21|| Pamit

352 19 1
                                    

✎﹏﹏﹏﹏﹏﹏﹏﹏﹏﹏﹏﹏﹏﹏

Perlahan mata Silam mulai terbuka, ibu yang sedari sejak kejadian itu menemaninya langsung berdiri melihat putranya yang sudah siuman. Silam merasakan sakit disemua tubuhnya, bahkan ingin mengalihkan pandangannya kearah ibu sangatlah sulit.

"Bu... Silam dimana? "

Ibu menggenggam tangan Silam dengan lembut, "Dirumah sakit, sayang. Keadaan kamu sangat parah. "

Ingatan Silam akhirnya tertuju pada Sore itu, dimana Alam dan kedua temannya datang memukulnya habis-habisan. Dia kemudian beralih mencari Sandi.

"Sandi mana bu? "

Sandi yang tengah berada di sudut ruangan menghampiri Silam, "Kenapa, lam?"

Silam mencoba mengatur nafasnya, rasa sakit di perutnya sungguh sakit, "San... Jangan salahin Alam karena ini, yah? "

Sandi diam. Dia lalu beralih menatap ibu yang juga ikut menatapnya. Ibu sudah tau yang membuat putranya seperti ini adalah Alam, sandi yang menceritakan semuanya. Dia marah, tentu saja. Tidak ada ibu yang suka anaknya diperlakukan seperti itu oleh orang lain.

Ibu mengelus surai Silam dengan lembut, "Nanti ajah yah kita bicarain itu? Kamu istirahat ajah dulu. "

Silam tersenyum didalam alat bantu pernafasan itu, "Bu...apa Silam bisa bertahan lebih lama?"

Ibu menggeleng, "Jangan bilang gitu, kamu pasti sembuh. "

Silam beralih meraih tangan Sandi, "San, jaga ibu gw yah? Kalau gw pergi lebih dulu."

Sandi membalas genggaman anak itu, lalu menggeleng pelan, "Lo anak yang kuat, lam. Tenang ajah, gw bakal selalu ada buat lo! "

Silam tersenyum lalu mengangguk, "Makasih.. " ucapnya lirih.

Ibu mengecup dahi Silam cukup lama, lalu tersenyum di depan wajah putranya. Hatinya teriris melihat luka-luka lebam yang ada diwajah putranya itu. Didalam hati ibunya mengutuki Alam, putranya ini sudah terlalu banyak mengalami kesulitan, dimana hati nurani pemuda itu.

Tak lama dokter masuk kedalam ruangan, "Bu, saya mau bicara sebentar. "

Ibu mengangguk, "Baik dok! "

Dia menepuk pundak Sandi kemudian tersenyum, "Ibu titip Silam yah, San?"
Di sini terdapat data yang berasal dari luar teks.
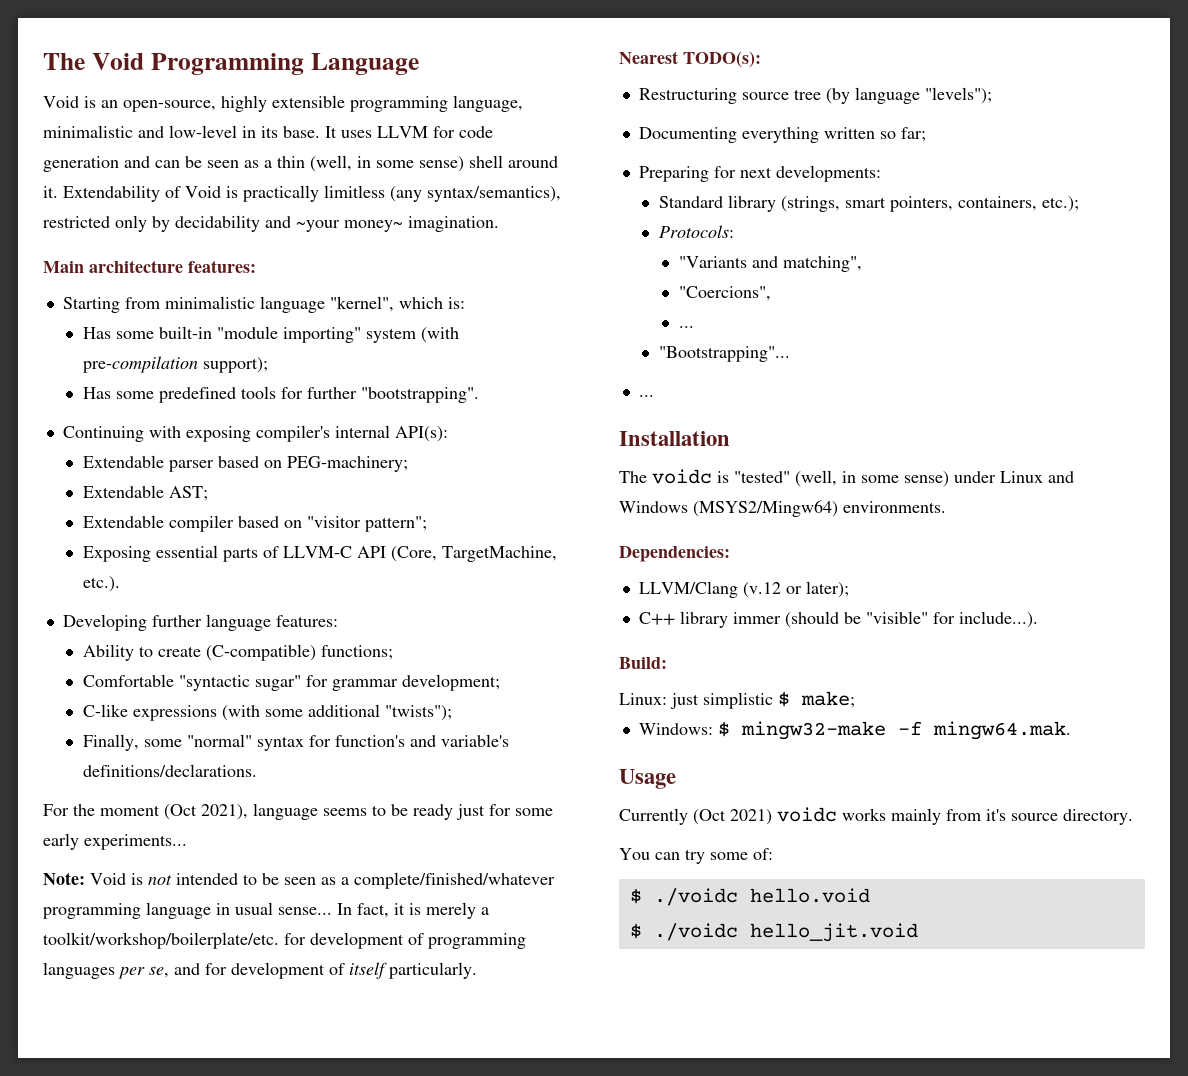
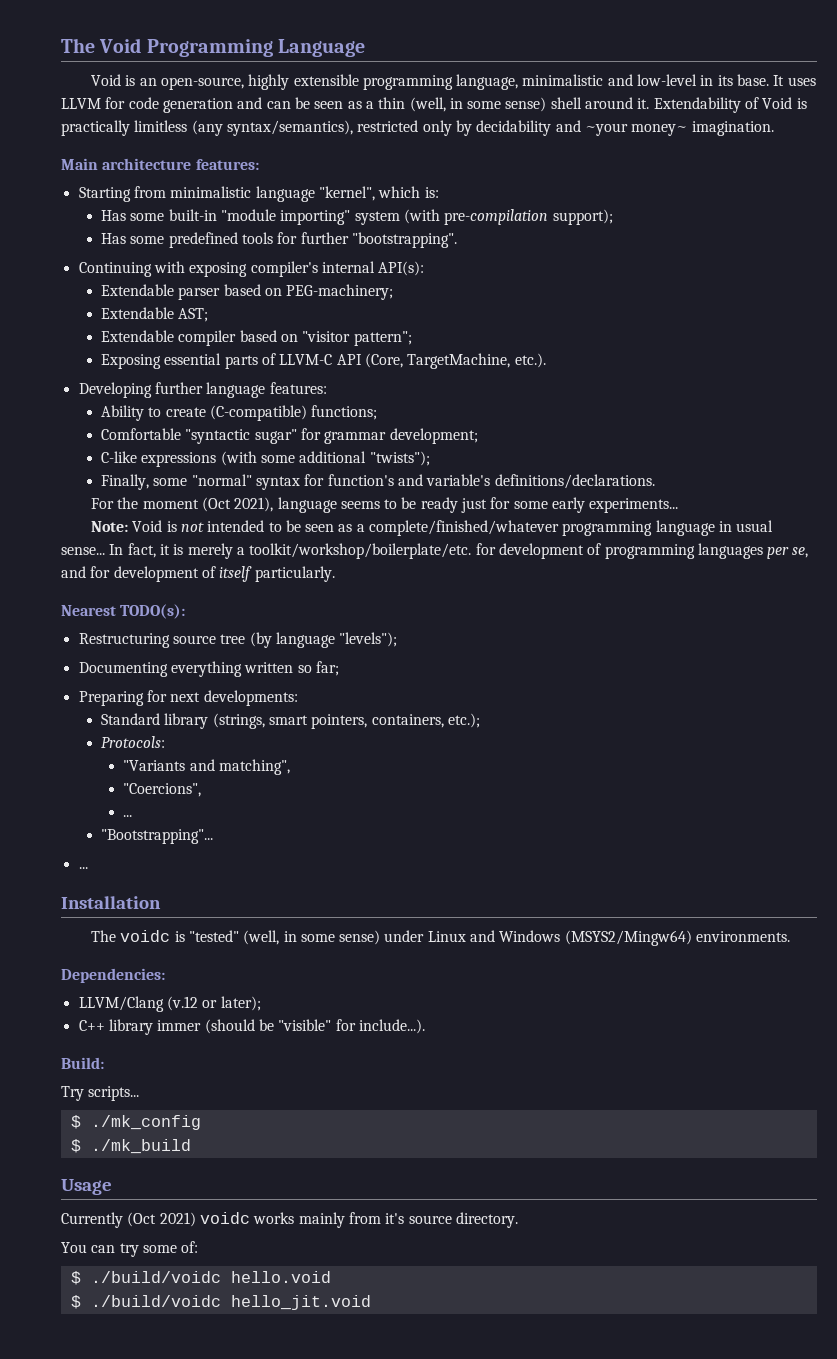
[619,691,855,709] [638,721,1071,740] Linux: just simplistic $ make; // Windows: $ mingw32-make -f mingw64.mak. -> [61,1086,140,1101] [70,1115,201,1130] [70,1139,191,1154] Try scripts... // $ ./mk_config // $ ./mk_build
[653,888,738,906] ./voidc -> [90,1271,221,1283] ./build/voidc
[653,923,738,941] ./voidc -> [90,1295,221,1307] ./build/voidc

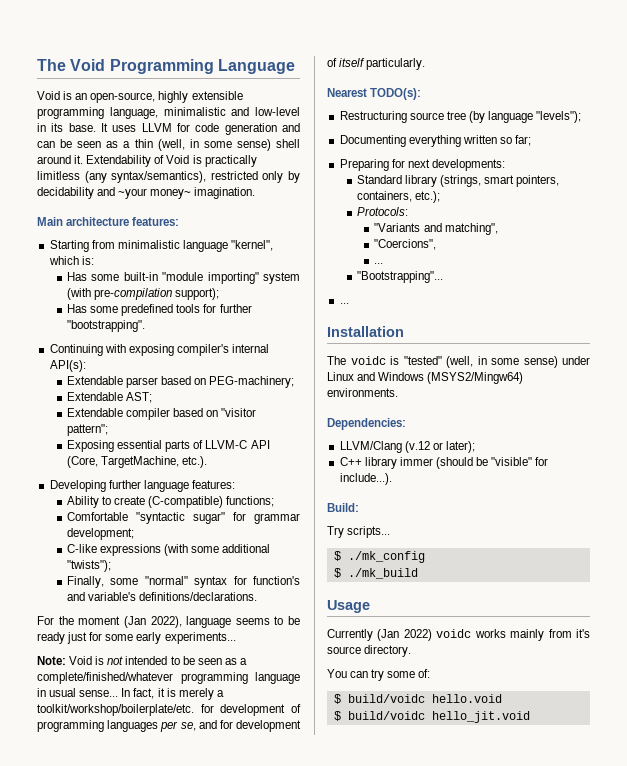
[201,497,274,512] (Oct 2021), -> [123,616,182,628] (Jan 2022),
[127,1212,196,1227] (Oct 2021) -> [377,629,432,641] (Jan 2022)
[90,1271,221,1283] ./build/voidc -> [347,694,425,703] build/voidc
[90,1295,221,1307] ./build/voidc -> [347,711,425,720] build/voidc

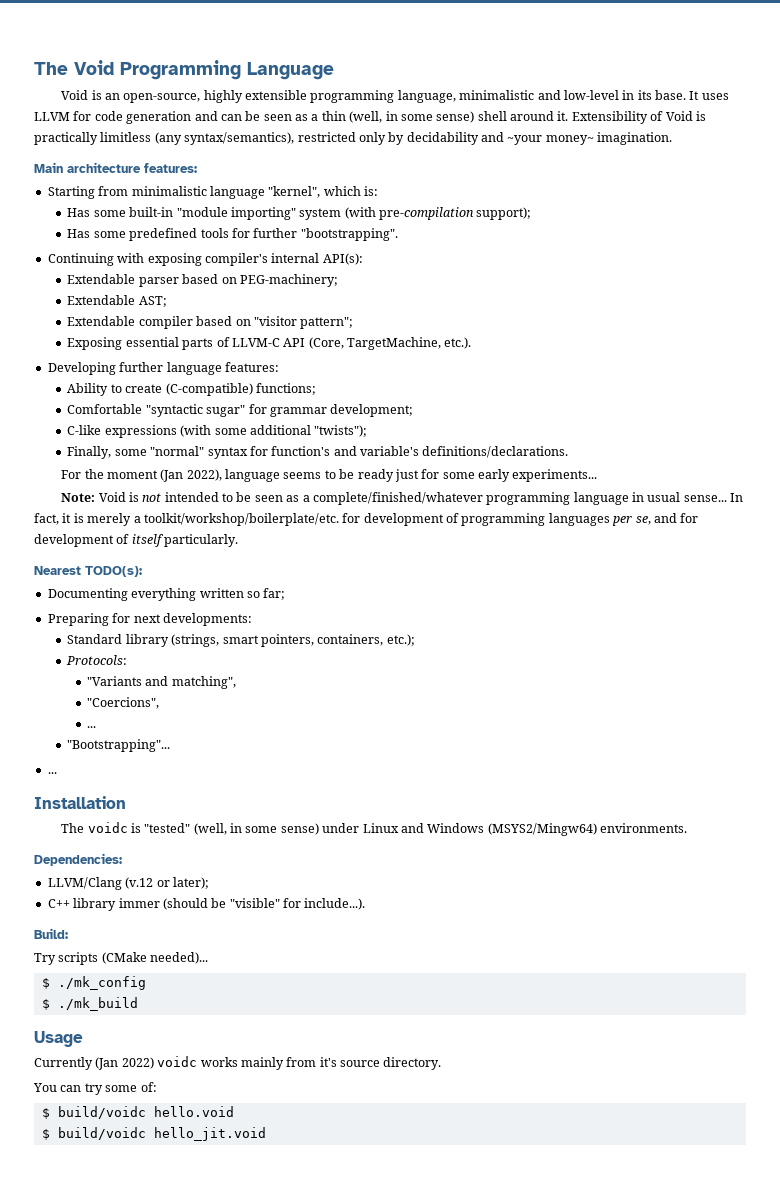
[86,155,152,167] Extendability -> [571,111,648,124] Extensibility
[339,111,582,123] // Restructuring source tree (by language "levels"); -> (142, 571) none
[347,526,391,538] scripts... -> [58,952,209,965] scripts (CMake needed)...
Sandi mengangguk, kemudian saat ibu keluar dari ruangan dia kemudian duduk disamping Silam. Pemuda itu menatap alat pendeteksi detak jantung disebelah Silam, termenung menatap alat itu.

"Sampai kapan alat itu bisa bunyi, San? " tanya Silam dengan lemah.

Sandi mengalihkan pandangannya kearah Silam, "Gw nggak tau, lam. Tapi kalau boleh gw nggak ikhlas alat itu berhenti berbunyi."

Silam dengan keadaan sekarat masih bisa tertawa pelan, "kalau bunyinya, tuuuuuutttt.. Ukhuk! "

Sandi berdiri dari tempat duduknya saat mendengar Silam batuk, dia berdecak sebal saat melihat anak itu kembali tersenyum.

"Lo emeng bener-bener! Gw kaget! "

Silam sempat tertawa kecil kemudian dia dan sandi kemudian berdiam diri kembali. Sandi menatap langit yang sudah mulai mendung, pasti sebentar lagi akan hujan pikirnya.

Silam kembali berusaha menoleh kearah Sandi, "San, tolong jangan salahin Alam yah? "

Sandi menghela nafas berat, "Lo kenapa sih peduli banget sama bajingan itu? "

"Bajingan-bajingan gitu gw suka dia! "

Sandi menatap Silam cukup lama,"Tapi dia yang udah buat lo skarat gini! "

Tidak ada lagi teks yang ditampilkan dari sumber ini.